Closed YuanyeChi closed 1 year ago

YuanyeChi commented 1 year ago

Thanks to Josh and Shujian, I came to realize the ESI source we are using is taking [M+H]+ as molecular ion peak. Maybe we should also consider [M]+ in some situation like NH4+ is injected into mass spec or in other theoratical situations, as well as GC orbitrap data that khipu may be used on?

jmmitc06 commented 1 year ago

Just to provide more context and clarify a few things, I think the question at that time was if loss of an electron should be considered in our experiments as an ionization mode. From Shujian's input we believe the answer at this time should be no, since this is not a common ionization modality. Bigger picture question is can Khipu handle this case and I believe the answer is yes.
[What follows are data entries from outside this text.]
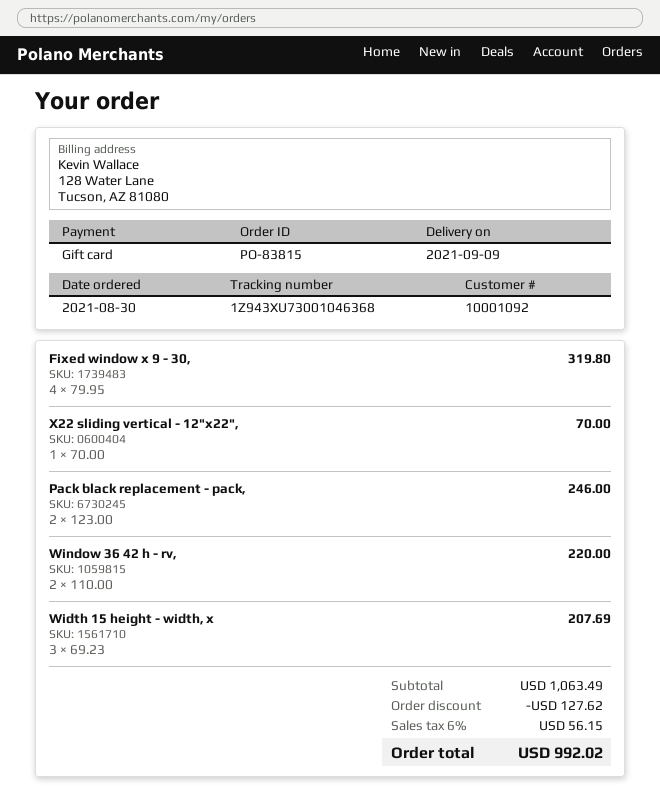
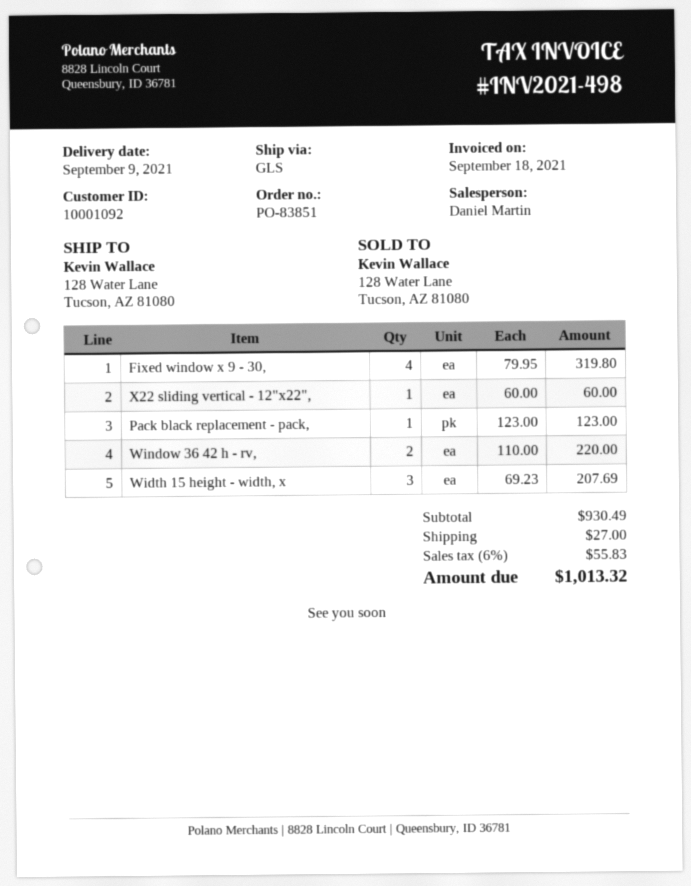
order number: PO-83815 -> PO-83851
X22 sliding vertical - 12"x22",: 1 x 70.00 = 70.00 -> 1 x 60.00 = 60.00
Pack black replacement - pack,: 2 x 123.00 = 246.00 -> 1 x 123.00 = 123.00
subtotal: 1063.49 -> 930.49
discount: 127.62 -> none
shipping: none -> 27.00
tax: 6% = 56.15 -> 6% = 55.83
total: 992.02 -> 1013.32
You simply need to add a '+' adduct with a mass difference corresponding to losing an electron.

For GC orbitrap, the main issue is going to be that the mass differences between peaks is not due to adduct formation but rather due to fragmentation since the ionization mode is EI. This will require a 'tolerant' verison of Khipu that will not disregard unknown mass patterns.

The NH4 situation was dealing with disambiguating the case where we have a compound with an amine NH3 (i.e., M+NH3, that picks up an H would have the same mass as a compound without an amine, M, that picks up an ammonium M+NH4+. Khipu might be able to disambiguate those cases if other adducts are observed, e.g., if you see M+H and M+Na, you would know that the compound has the NH3 group and not the adduct.

I think we can close this issue if that address your concern.

YuanyeChi commented 1 year ago

Thank you very much for explanation!

The NH4 situation I want to ask is that if the sample itself has NH4+ ion, how could mass spec detect NH4+ since NH4+ cannot be protonated. But thanks to your answer, I realized there is reversible reaction between NH3 and NH4+. So if the sample are biological with existense of water, NH3 and NH4+ are co-existing.

I will close this issue because all my questions are addressed.